Dataset excerpts
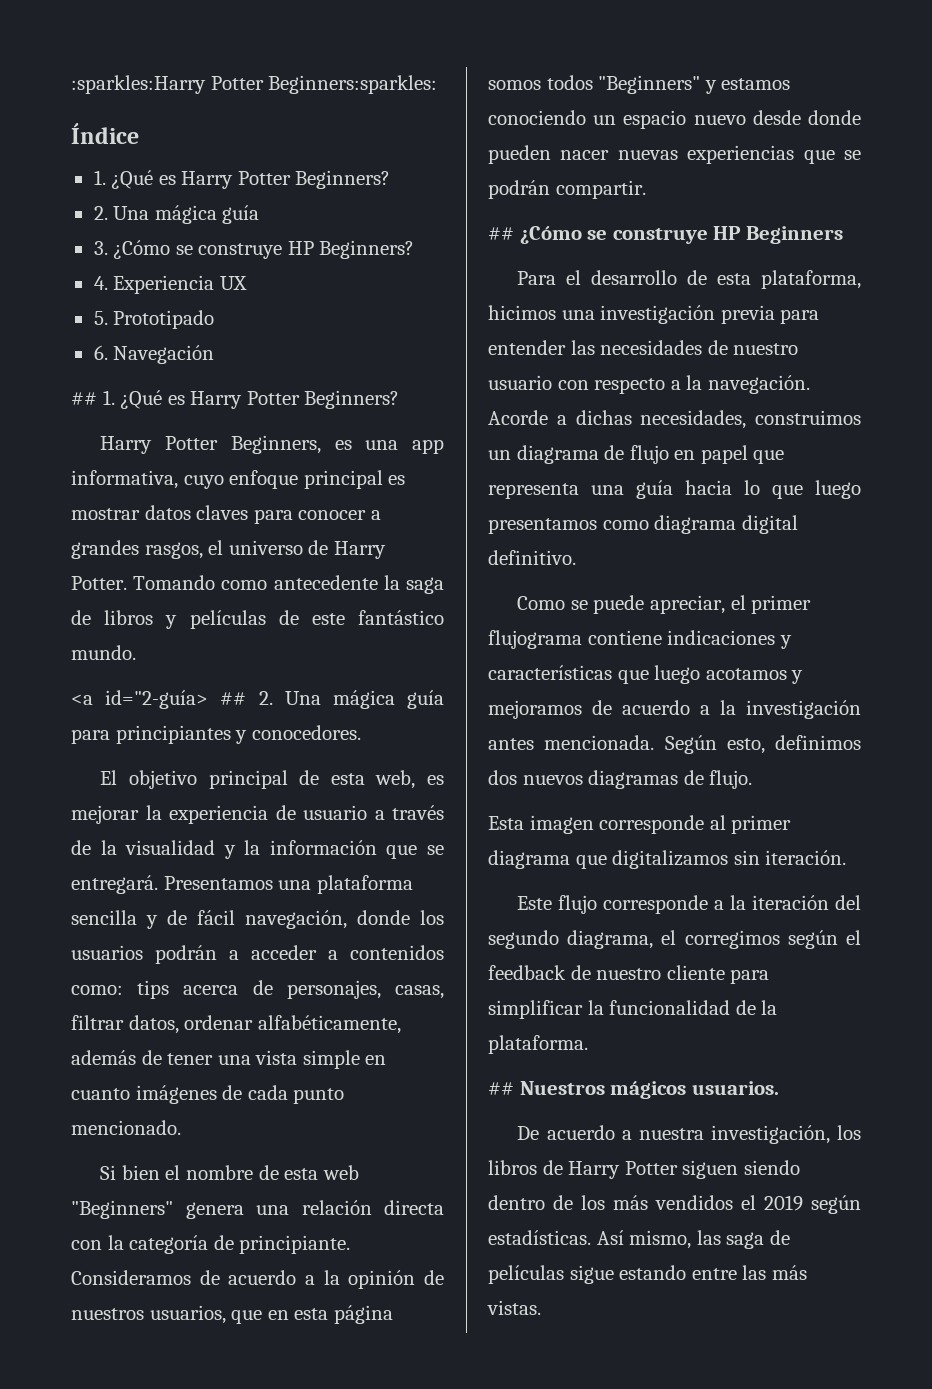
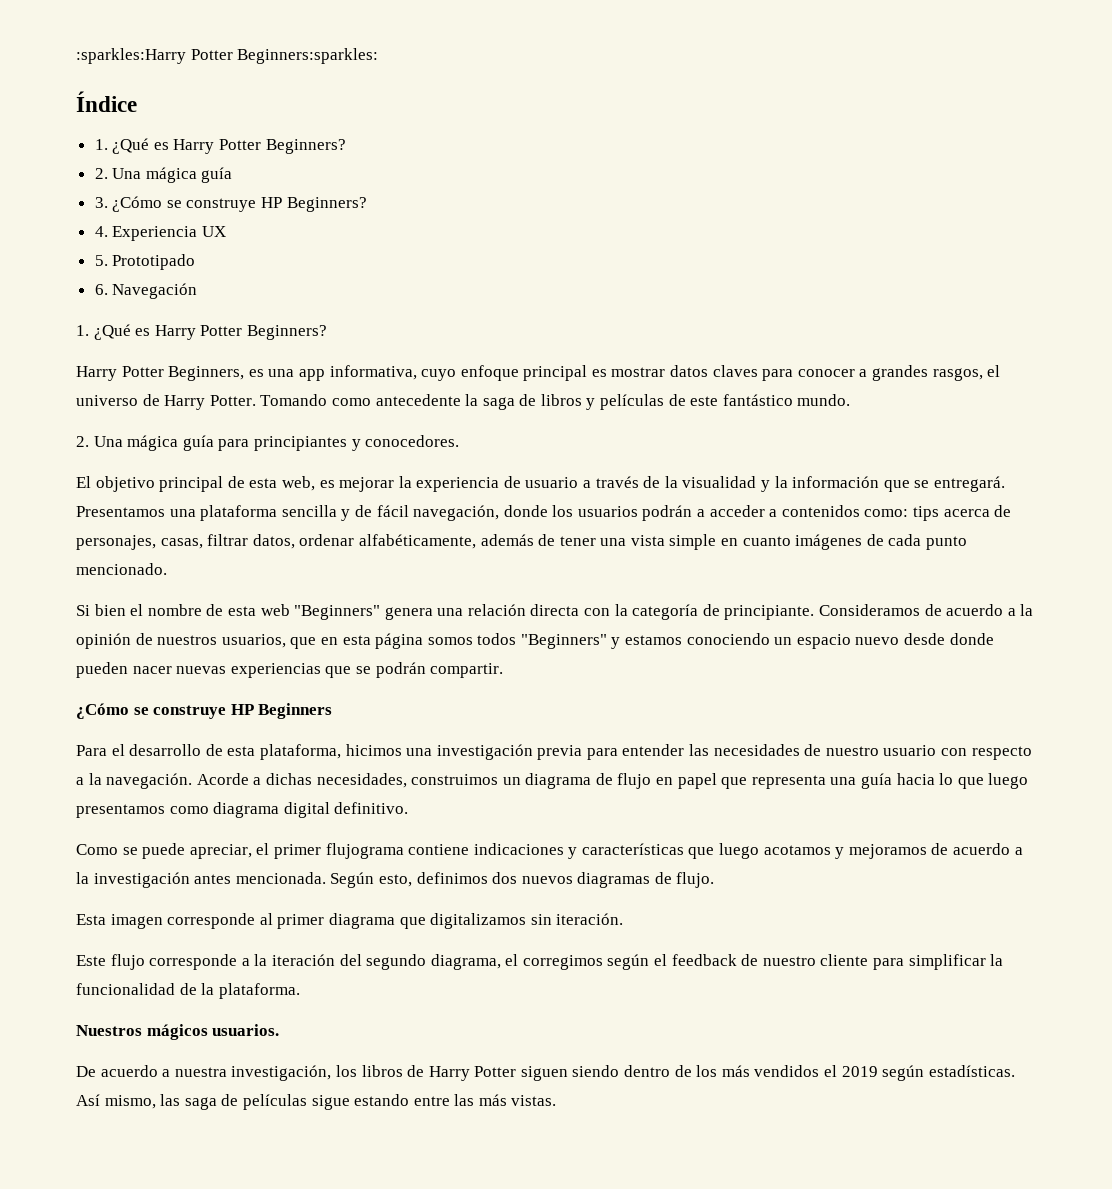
  6. Navegación
- ## 1. ¿Qué es Harry Potter Beginners?
+ 1. ¿Qué es Harry Potter Beginners?
- <a id="2-guía> ## 2. Una mágica guía para principiantes y conocedores.
+ 2. Una mágica guía para principiantes y conocedores.
- ## ¿Cómo se construye HP Beginners
+ ¿Cómo se construye HP Beginners
- ## Nuestros mágicos usuarios.
+ Nuestros mágicos usuarios.

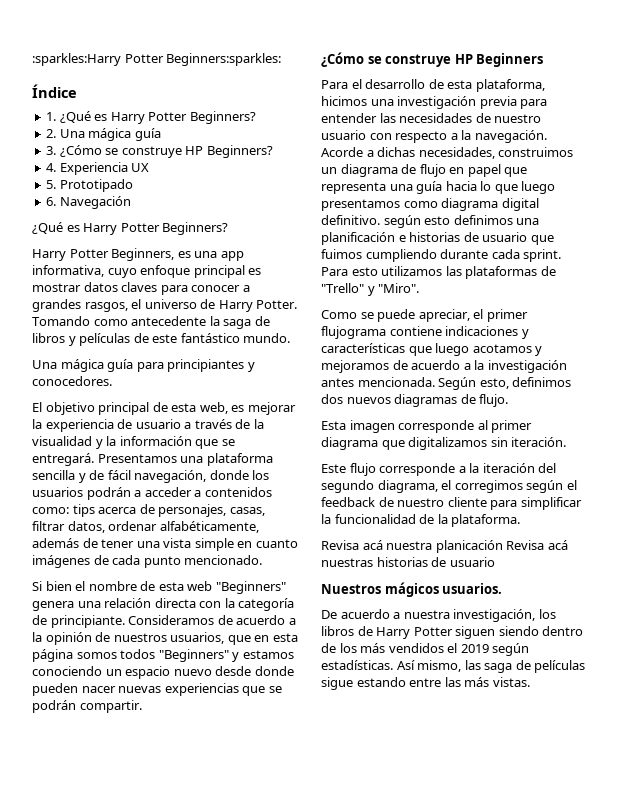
  6. Navegación
- 1. ¿Qué es Harry Potter Beginners?
+ ¿Qué es Harry Potter Beginners?
- 2. Una mágica guía para principiantes y conocedores.
+ Una mágica guía para principiantes y conocedores.
- Acorde a dichas necesidades, construimos un diagrama de flujo en papel que representa una guía hacia lo que luego presentamos como diagrama digital definitivo.
+ Acorde a dichas necesidades, construimos un diagrama de flujo en papel que representa una guía hacia lo que luego presentamos como diagrama digital definitivo. según esto definimos una planificación e historias de usuario que fuimos cumpliendo durante cada sprint. Para esto utilizamos las plataformas de "Trello" y "Miro".
+ Revisa acá nuestra planicación Revisa acá nuestras historias de usuario

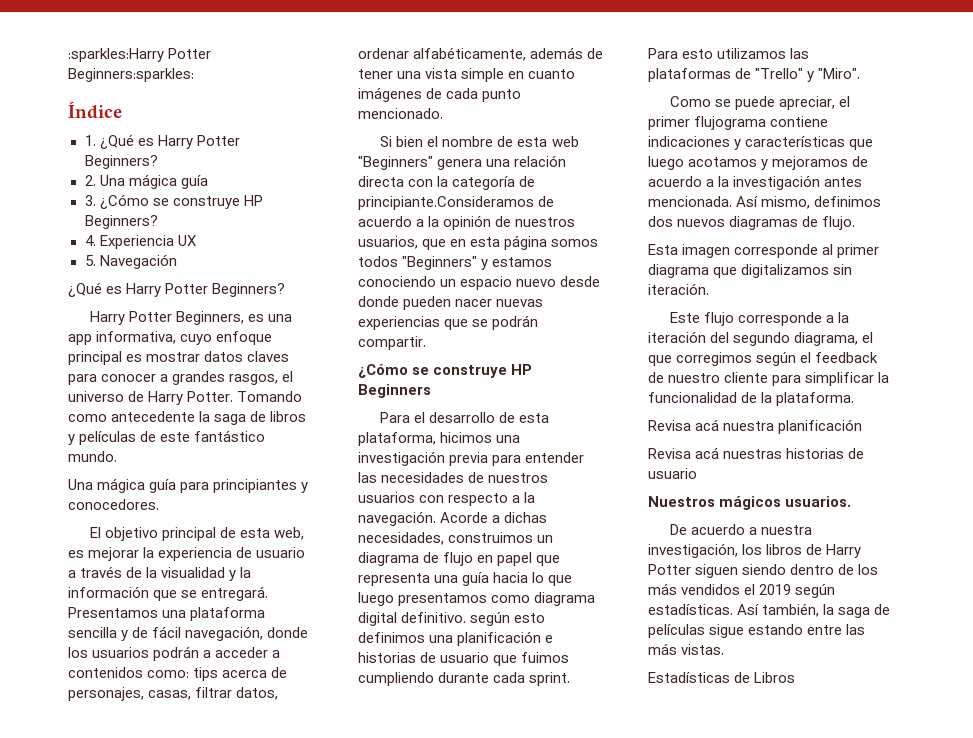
- 5. Prototipado
- 6. Navegación
+ 5. Navegación
- Si bien el nombre de esta web "Beginners" genera una relación directa con la categoría de principiante. Consideramos de acuerdo a la opinión de nuestros usuarios, que en esta página somos todos "Beginners" y estamos conociendo un espacio nuevo desde donde pueden nacer nuevas experiencias que se podrán compartir.
+ Si bien el nombre de esta web "Beginners" genera una relación directa con la categoría de principiante.Consideramos de acuerdo a la opinión de nuestros usuarios, que en esta página somos todos "Beginners" y estamos conociendo un espacio nuevo desde donde pueden nacer nuevas experiencias que se podrán compartir.
- Para el desarrollo de esta plataforma, hicimos una investigación previa para entender las necesidades de nuestro usuario con respecto a la navegación.
+ Para el desarrollo de esta plataforma, hicimos una investigación previa para entender las necesidades de nuestros usuarios con respecto a la navegación.
- Según esto, definimos dos nuevos diagramas de flujo.
+ Así mismo, definimos dos nuevos diagramas de flujo.
- Este flujo corresponde a la iteración del segundo diagrama, el corregimos según el feedback de nuestro cliente para simplificar la funcionalidad de la plataforma.
+ Este flujo corresponde a la iteración del segundo diagrama, el que corregimos según el feedback de nuestro cliente para simplificar la funcionalidad de la plataforma.
- Revisa acá nuestra planicación Revisa acá nuestras historias de usuario
+ Revisa acá nuestra planificación
+ Revisa acá nuestras historias de usuario
- Así mismo, las saga de películas sigue estando entre las más vistas.
+ Así también, la saga de películas sigue estando entre las más vistas.
+ Estadísticas de Libros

What is being asked: Would you copy, unchanged, the stretch of the records above that begins at the line containing "mismo, definimos dos nuevos diagramas de flujo." and ends at the line containing "- Este flujo", and only that?

Worked solution:
+ Así mismo, definimos dos nuevos diagramas de flujo.
- Este flujo corresponde a la iteración del segundo diagrama, el corregimos según el feedback de nuestro cliente para simplificar la funcionalidad de la plataforma.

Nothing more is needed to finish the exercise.